Exercise goal >>
In the material below, find the line with "Цена, 30.06.2017: 36.83 -> none" and the line with "17:51:52: 79.23 -> 65", then output those two lines and every line between them, exactly.

Source records >>
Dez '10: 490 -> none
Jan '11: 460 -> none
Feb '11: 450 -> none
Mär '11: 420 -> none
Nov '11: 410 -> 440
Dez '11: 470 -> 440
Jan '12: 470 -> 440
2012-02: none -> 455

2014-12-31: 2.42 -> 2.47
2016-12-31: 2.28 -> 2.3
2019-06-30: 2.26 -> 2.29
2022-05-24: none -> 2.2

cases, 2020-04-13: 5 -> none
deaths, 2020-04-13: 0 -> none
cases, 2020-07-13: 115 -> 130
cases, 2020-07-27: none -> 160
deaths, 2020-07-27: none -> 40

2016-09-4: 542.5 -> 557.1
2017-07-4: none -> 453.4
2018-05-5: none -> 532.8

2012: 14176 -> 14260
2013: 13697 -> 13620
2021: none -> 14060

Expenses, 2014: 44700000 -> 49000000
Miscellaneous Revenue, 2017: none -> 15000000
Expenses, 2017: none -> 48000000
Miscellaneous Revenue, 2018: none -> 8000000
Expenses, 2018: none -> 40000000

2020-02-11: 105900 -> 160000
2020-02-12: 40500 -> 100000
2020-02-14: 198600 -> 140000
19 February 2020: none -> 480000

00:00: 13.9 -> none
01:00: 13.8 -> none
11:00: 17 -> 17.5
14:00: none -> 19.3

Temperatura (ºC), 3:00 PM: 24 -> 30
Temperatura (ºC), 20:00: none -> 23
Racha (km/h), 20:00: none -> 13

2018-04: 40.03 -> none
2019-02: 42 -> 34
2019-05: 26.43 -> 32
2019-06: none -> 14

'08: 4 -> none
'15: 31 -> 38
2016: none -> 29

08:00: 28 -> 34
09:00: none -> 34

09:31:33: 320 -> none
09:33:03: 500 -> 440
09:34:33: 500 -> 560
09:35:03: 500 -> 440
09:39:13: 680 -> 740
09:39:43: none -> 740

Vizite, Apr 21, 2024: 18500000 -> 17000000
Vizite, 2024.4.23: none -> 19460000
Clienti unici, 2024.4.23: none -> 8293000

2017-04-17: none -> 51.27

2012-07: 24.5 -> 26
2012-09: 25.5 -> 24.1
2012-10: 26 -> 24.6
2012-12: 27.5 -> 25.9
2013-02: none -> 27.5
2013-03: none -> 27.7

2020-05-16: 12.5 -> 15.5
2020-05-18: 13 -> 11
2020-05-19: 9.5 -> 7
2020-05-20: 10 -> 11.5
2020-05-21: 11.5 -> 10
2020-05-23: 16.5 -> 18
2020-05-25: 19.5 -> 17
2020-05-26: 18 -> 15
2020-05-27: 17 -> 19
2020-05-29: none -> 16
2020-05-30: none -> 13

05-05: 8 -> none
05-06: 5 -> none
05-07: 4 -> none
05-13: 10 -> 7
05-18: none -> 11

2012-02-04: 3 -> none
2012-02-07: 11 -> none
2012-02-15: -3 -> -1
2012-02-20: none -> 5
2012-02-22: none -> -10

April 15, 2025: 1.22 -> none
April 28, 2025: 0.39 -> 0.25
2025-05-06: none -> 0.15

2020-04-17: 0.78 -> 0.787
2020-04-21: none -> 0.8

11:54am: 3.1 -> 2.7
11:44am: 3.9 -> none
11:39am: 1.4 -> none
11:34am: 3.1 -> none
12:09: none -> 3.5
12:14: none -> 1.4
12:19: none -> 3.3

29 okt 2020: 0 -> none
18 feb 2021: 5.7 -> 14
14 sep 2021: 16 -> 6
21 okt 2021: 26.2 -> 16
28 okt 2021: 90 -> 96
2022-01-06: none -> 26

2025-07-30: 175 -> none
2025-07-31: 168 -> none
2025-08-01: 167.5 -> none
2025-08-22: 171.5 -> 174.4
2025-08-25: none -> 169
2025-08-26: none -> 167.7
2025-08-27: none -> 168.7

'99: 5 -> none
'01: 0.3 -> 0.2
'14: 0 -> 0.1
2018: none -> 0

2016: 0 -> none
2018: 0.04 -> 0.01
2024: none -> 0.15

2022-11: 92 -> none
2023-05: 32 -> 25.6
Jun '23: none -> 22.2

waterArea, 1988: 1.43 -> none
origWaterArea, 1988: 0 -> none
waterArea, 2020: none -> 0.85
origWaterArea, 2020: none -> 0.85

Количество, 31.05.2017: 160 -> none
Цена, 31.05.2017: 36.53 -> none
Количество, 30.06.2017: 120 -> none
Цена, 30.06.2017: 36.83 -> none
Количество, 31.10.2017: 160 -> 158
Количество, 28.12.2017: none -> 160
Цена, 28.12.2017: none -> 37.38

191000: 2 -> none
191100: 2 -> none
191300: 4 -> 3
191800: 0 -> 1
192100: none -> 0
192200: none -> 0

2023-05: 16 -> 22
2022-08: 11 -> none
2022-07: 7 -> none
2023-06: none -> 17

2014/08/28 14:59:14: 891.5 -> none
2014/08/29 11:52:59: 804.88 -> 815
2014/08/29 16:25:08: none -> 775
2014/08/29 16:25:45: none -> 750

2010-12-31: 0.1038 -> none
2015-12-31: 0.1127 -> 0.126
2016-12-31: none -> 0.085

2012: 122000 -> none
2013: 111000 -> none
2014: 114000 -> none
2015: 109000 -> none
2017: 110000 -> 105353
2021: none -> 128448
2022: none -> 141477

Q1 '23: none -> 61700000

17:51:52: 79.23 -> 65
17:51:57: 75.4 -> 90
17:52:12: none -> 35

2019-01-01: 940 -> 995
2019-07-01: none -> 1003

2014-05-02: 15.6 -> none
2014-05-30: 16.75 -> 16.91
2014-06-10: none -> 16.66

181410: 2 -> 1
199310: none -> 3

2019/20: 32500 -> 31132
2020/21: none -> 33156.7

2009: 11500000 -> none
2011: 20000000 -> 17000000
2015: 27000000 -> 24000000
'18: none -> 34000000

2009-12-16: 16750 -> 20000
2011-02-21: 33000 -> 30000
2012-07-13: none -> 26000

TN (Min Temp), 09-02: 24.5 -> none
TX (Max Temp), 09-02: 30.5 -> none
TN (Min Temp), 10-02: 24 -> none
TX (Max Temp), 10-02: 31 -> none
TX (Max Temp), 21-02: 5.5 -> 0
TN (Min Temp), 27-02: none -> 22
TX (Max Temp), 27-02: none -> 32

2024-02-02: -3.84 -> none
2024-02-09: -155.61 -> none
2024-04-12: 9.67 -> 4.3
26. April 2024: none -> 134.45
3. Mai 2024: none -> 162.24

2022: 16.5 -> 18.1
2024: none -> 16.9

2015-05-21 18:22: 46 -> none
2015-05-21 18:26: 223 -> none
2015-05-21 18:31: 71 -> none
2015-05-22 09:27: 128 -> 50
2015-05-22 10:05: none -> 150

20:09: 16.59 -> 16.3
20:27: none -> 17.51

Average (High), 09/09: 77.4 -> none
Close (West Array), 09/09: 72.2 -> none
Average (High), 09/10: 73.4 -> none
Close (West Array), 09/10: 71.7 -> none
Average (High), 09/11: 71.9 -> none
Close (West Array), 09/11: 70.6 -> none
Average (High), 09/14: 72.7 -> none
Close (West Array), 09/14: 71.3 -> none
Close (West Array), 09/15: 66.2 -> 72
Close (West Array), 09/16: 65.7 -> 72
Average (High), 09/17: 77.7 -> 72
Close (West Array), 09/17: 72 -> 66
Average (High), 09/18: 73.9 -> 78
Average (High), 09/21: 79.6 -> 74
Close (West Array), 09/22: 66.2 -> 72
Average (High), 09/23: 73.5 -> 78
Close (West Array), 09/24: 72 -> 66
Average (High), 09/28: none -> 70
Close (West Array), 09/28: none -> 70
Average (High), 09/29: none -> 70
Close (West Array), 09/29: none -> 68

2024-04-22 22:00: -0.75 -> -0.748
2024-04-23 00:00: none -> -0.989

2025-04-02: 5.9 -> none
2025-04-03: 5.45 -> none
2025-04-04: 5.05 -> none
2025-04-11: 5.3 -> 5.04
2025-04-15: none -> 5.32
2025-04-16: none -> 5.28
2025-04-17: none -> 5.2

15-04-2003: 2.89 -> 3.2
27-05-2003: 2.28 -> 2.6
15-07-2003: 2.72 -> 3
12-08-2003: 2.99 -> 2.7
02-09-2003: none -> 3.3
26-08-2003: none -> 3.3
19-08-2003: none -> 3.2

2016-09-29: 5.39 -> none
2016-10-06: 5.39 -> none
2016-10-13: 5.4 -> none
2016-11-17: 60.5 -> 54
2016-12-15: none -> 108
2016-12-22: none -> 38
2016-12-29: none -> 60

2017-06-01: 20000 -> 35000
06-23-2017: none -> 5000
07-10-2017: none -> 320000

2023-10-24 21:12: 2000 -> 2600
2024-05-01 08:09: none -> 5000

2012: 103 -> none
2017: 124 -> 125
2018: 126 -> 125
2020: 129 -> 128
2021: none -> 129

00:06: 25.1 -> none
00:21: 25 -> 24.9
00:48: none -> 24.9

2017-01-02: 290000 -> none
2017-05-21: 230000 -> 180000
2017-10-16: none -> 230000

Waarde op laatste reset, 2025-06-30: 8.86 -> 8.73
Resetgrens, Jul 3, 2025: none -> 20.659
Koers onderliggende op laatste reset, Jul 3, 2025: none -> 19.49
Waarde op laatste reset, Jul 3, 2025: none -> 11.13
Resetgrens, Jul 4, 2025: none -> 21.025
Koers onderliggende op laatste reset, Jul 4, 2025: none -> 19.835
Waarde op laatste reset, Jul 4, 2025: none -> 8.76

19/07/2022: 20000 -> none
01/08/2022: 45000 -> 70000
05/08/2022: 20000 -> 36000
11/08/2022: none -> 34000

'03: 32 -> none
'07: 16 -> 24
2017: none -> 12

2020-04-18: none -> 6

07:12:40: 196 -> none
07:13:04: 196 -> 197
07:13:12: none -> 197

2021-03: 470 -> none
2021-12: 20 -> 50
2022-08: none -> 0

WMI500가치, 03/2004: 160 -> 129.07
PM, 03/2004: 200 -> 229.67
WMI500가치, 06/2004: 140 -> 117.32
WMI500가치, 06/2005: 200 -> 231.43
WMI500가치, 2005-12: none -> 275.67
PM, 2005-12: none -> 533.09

Answer box >>
Цена, 30.06.2017: 36.83 -> none
Количество, 31.10.2017: 160 -> 158
Количество, 28.12.2017: none -> 160
Цена, 28.12.2017: none -> 37.38

191000: 2 -> none
191100: 2 -> none
191300: 4 -> 3
191800: 0 -> 1
192100: none -> 0
192200: none -> 0

2023-05: 16 -> 22
2022-08: 11 -> none
2022-07: 7 -> none
2023-06: none -> 17

2014/08/28 14:59:14: 891.5 -> none
2014/08/29 11:52:59: 804.88 -> 815
2014/08/29 16:25:08: none -> 775
2014/08/29 16:25:45: none -> 750

2010-12-31: 0.1038 -> none
2015-12-31: 0.1127 -> 0.126
2016-12-31: none -> 0.085

2012: 122000 -> none
2013: 111000 -> none
2014: 114000 -> none
2015: 109000 -> none
2017: 110000 -> 105353
2021: none -> 128448
2022: none -> 141477

Q1 '23: none -> 61700000

17:51:52: 79.23 -> 65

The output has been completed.